D’après ce que j’ai pu observer au sein de notre groupe de pratique, la cogestion favorise l’autonomie et la responsabilisation de chaque individu. Autant dans l’organisation du groupe que dans la pratique elle-même, ce choix est émancipateur. Il n’y a pas une seule personne qui apporte les connaissances : chacun·e peut partager ce qui vient de son univers, et c’est bienvenu ! Nos savoirs se complètent et s’enrichissent mutuellement.

Il n’y a pas de professeur au sein du groupe, ce qui signifie qu’il n’y a pas d’objectifs imposés, si ce n’est ceux que nous nous donnons nous-mêmes. C’est de l’autoformation : chacun·e choisit son propre chemin de progression. On peut venir simplement pratiquer, sans pression de réussite. On vient avec là où l’on en est, dans sa relation à la voix et à la pratique.

Chacun·e expérimente des choses différentes au centre du cercle : cela peut être « faire un Circle Song en cinq temps » aussi bien que « me sentir à l’aise devant les autres ». Chacun·e se fixe ses propres objectifs… ou pas !

Tout cela crée un environnement dans lequel nous avons prise sur notre propre cheminement. Nous avançons à partir de là où nous en sommes et, avec les ateliers proposés en parallèle du groupe de pratique pour tous les niveaux, chacun·e a la possibilité de progresser à son propre rythme.

Notre groupe de pratique est également un espace sans engagement, qui laisse à chacun·e la possibilité de trouver son propre rythme selon son envie et sa motivation du moment. Certaines personnes viennent toutes les semaines de l’année, d’autres viennent intensivement pendant deux mois, et d’autres encore participent de temps en temps. Tout est bienvenu.

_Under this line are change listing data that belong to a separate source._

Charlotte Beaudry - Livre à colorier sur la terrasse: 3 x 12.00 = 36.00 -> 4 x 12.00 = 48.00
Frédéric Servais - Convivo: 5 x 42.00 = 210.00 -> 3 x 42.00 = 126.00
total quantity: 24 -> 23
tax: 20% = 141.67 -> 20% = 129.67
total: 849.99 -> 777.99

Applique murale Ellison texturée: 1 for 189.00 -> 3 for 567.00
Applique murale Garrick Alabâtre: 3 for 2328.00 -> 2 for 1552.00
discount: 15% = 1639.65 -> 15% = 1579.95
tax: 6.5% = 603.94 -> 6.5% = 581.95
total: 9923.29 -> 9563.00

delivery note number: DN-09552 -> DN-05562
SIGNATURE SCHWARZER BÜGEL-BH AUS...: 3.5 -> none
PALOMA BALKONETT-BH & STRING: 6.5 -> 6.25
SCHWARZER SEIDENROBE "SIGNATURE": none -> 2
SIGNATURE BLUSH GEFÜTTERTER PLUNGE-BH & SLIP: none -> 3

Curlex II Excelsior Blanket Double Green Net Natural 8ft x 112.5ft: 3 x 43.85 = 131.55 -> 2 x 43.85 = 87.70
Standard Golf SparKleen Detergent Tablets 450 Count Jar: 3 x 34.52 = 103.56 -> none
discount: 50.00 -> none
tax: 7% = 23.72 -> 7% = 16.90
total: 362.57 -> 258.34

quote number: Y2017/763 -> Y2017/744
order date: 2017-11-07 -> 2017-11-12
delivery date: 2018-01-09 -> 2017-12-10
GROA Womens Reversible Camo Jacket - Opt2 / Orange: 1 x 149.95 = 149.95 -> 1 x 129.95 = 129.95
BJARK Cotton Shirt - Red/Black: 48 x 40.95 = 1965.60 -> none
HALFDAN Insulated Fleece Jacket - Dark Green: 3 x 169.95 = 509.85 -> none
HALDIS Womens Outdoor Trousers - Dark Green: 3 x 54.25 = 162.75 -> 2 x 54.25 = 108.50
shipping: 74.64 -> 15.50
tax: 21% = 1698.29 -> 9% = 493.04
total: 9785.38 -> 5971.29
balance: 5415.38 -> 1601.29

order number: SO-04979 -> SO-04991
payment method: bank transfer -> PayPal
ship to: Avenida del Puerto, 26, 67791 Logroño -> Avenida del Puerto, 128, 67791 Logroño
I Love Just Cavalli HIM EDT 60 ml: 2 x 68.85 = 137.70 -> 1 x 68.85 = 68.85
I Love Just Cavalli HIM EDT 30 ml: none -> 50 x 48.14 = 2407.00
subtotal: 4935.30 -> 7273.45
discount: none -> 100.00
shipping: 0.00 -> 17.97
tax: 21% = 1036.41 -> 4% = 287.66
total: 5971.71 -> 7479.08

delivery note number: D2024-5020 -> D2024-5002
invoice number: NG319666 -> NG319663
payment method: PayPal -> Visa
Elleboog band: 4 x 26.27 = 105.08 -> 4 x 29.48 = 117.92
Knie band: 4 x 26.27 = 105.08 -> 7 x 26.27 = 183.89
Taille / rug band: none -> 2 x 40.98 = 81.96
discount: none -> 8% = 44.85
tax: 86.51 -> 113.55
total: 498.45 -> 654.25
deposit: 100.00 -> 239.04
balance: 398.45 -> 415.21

Un choix évident qui soutient notre pratique

Pendant que j’écris ces mots, je me rends compte que le choix de la cogestion est une évidence pour moi dans la pratique de l’improvisation. La co-improvisation elle-même est constituée de moments musicaux vécus en cogestion. Ma manière de proposer une nouvelle voix ou de rejoindre un pupitre existant ressemble à ce qui se joue dans la gestion de la séance, la prise de décision et la communication.

Pour moi, la cogestion nourrit la co-improvisation. Nous apprenons à faire partie d’un groupe selon des règles définies, à être à l’écoute des propositions des autres, et à comprendre que nous pouvons toujours nous exprimer ou prendre un solo en proposant d’animer une partie de la séance.

La cogestion soutient la co-improvisation, et inversement. Le fait de nous connaître dans l’espace intime de l’improvisation vocale encourage une organisation et une communication de groupe empreintes de la même écoute et de la même cohésion que celles que nous cultivons dans la musique elle-même.